Like I don't know, in the SMU case, the documentary, the 30 for 30 that ESPN did,
I think it was called Pony Excess.
And they just made a point about how it was that the money was never good enough.
And since it wasn't legal and since somebody could always tell on you,
you were really always in so form of fashion at the mercy of this kid being like,
yo, I need my money.
Now you're kind of sort of in that same place,
except they've got these one-sided contracts going against the players.
But even if, if the players like, hey, it's Auburn Alabama this weekend.
I'm not playing.
What are you going to say?
We'll sue you later?
No, you might have to capitulate to something now.
Like, I can't imagine what life is.
And you talk to these guys a lot more than I do, right?
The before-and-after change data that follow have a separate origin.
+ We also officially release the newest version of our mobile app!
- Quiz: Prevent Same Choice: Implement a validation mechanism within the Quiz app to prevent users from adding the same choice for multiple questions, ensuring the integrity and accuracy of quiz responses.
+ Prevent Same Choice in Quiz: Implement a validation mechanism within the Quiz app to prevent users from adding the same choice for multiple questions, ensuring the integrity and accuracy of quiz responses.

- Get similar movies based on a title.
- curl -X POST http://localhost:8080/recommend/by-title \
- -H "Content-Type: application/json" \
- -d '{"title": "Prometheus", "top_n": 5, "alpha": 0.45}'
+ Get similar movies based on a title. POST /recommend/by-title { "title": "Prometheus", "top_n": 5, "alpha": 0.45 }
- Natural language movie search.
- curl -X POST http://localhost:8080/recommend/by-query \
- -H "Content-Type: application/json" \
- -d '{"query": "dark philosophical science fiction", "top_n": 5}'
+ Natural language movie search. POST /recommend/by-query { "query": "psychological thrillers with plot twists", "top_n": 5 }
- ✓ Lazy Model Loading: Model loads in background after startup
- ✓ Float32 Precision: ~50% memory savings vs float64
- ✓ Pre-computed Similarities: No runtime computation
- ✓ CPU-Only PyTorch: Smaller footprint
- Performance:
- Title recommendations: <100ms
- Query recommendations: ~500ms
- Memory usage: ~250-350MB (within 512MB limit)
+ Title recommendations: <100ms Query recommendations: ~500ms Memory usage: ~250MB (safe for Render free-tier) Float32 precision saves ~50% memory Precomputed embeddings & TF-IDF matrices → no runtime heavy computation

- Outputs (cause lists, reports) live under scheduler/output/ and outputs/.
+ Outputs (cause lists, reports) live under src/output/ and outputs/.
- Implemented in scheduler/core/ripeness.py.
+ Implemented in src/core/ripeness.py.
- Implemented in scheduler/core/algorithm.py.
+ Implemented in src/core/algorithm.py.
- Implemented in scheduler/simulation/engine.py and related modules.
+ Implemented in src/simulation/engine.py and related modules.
Like, they're not the most sympathetic figures,
but I can't say they don't have a point.
Yeah, no.
That's like obviously, yes,
for years and years and years,
the players were completely taken advantage of by the system.
And now the pendulum has swung back enough
so the players are taking advantage of the system
sometimes to the dismay of the coaches, right?
And it's kind of fun to see the pendulum go that far,
but it doesn't mean it's an ideal system.
And I can't have some sympathies for.
There have been players this year that I have,
been told. I cannot prove it, but certainly basketball players that, hey, you know what, I started
the season well, I need more money or I've got an injury that may keep me out. And we have seen
guys not play. And then maybe they got more money or maybe somebody said, no, you can't really
do this. But it's happening. It is absolutely happening. We saw it in football season.
Getting late in the season. I feel like I've produced well enough. I need some more money.
I'm on the, put me on the injury list.
You know, there's no doubt that those games are being played.
And when the contracts aren't necessarily enforceable,
when it's not employee employer, guess what?
You're kind of stuck.
And this was the old days, like you were saying,
when they were getting paid under the table and nobody was supposed to know about it.
Where's that a little bit of leverage then?
I can blow this whole thing up if I tell everybody what's actually happening here.
Or you can give me some more money.
No, they had it all.
Like, this is part of why we love this world is that it is chaos,
but there was a measure of order that kept it going.
Again, I could see why people are saying we want to send everybody to do this,
you know, make the president go fix this.
It's just that that room is not going to be the one to do it.
Now, coming up next, something that I thought was very interesting
about the fact that they put this room together to try to fix college football.
Tell you what it is.
Coming up next.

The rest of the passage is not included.